The answer to the first question is clearly yes.
The answer to the second question for me is no.
Who I Currently Consider a Good Candidate for Bicalutamide
I generally avoid prescribing bicalutamide in patients with:
- Patients over the age of 40
- Active liver disease or significant medical fragility
- Any transaminase elevations
- Heavy alcohol use or other recreational substance use that may cause more hepatic stress
- Concurrent medications with substantial hepatotoxic potential
- Situations where reliable laboratory monitoring is unlikely to occur
Before prescribing I obtain:
- AST
- ALT
I continue monitoring liver function during treatment and discuss symptoms that should prompt immediate discontinuation of medication and evaluation, including jaundice, dark urine, persistent nausea, severe fatigue, or right upper quadrant abdominal pain.

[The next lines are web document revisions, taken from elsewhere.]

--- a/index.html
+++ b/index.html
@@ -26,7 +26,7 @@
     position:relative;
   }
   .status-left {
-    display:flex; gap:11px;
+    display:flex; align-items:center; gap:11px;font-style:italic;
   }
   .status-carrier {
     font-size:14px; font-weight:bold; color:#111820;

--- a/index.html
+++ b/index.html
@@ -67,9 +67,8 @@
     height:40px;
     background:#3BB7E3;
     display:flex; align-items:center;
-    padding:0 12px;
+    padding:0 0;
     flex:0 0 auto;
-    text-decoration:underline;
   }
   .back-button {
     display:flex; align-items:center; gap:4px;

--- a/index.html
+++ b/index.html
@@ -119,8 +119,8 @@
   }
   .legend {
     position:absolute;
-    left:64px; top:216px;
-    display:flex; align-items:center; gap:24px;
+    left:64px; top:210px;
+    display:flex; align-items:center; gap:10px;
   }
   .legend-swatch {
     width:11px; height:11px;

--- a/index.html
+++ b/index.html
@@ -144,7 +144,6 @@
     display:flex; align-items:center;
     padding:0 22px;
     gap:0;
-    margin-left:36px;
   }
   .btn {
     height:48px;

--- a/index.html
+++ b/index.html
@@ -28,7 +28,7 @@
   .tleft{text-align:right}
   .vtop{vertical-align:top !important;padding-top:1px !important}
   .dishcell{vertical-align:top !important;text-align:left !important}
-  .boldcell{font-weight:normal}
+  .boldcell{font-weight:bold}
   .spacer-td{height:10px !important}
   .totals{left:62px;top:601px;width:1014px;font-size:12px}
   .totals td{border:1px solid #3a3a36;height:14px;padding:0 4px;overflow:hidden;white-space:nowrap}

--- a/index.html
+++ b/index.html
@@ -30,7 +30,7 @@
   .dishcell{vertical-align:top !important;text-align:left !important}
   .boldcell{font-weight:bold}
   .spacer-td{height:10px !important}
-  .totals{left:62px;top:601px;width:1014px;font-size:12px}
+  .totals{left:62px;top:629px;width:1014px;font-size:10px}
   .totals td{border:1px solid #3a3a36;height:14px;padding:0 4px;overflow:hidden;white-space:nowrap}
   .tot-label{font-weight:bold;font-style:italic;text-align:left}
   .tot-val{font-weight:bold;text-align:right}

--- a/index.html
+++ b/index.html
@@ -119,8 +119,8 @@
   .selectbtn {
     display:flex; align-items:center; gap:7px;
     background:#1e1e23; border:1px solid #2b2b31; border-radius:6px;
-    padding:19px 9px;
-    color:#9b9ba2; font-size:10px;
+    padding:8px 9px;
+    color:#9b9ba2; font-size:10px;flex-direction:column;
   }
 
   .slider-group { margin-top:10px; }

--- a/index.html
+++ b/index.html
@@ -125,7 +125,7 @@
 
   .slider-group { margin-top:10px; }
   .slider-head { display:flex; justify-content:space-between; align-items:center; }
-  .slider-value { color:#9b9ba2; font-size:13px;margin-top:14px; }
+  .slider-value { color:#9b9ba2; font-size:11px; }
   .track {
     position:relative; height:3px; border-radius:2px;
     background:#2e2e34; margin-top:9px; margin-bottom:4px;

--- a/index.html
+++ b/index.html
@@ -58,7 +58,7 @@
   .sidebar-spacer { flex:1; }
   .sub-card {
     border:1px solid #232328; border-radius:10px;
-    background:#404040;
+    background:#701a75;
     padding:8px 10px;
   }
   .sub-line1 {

My goal is not to eliminate risk. My goal is to help patients understand risk well enough to make informed decisions about their own bodies.
Why Do Some Patients Prefer Bicalutamide?
One of the reasons I continue to prescribe bicalutamide is that many patients simply feel better on it.
Spironolactone is inexpensive, familiar, and effective. It is also a diuretic. Some patients tolerate that beautifully. Others spend all day peeing, struggle with hydration, notice exercise intolerance, or describe feeling mentally foggy.
I also think we often underestimate the social consequences of prescribing a diuretic to transgender people.
Many trans and gender diverse people spend a tremendous amount of energy navigating restroom access and restroom safety. For some patients, using a public restroom is merely annoying. For others, it is anxiety-producing, dysphoria-inducing, or genuinely unsafe.
Asking someone to urinate more frequently is not a neutral intervention.
We don't talk about that nearly enough in gender affirming care.
Every medication exists within a social context. Prescribing a diuretic to a population that is routinely harassed, questioned, or threatened in public restrooms deserves more consideration than it often receives.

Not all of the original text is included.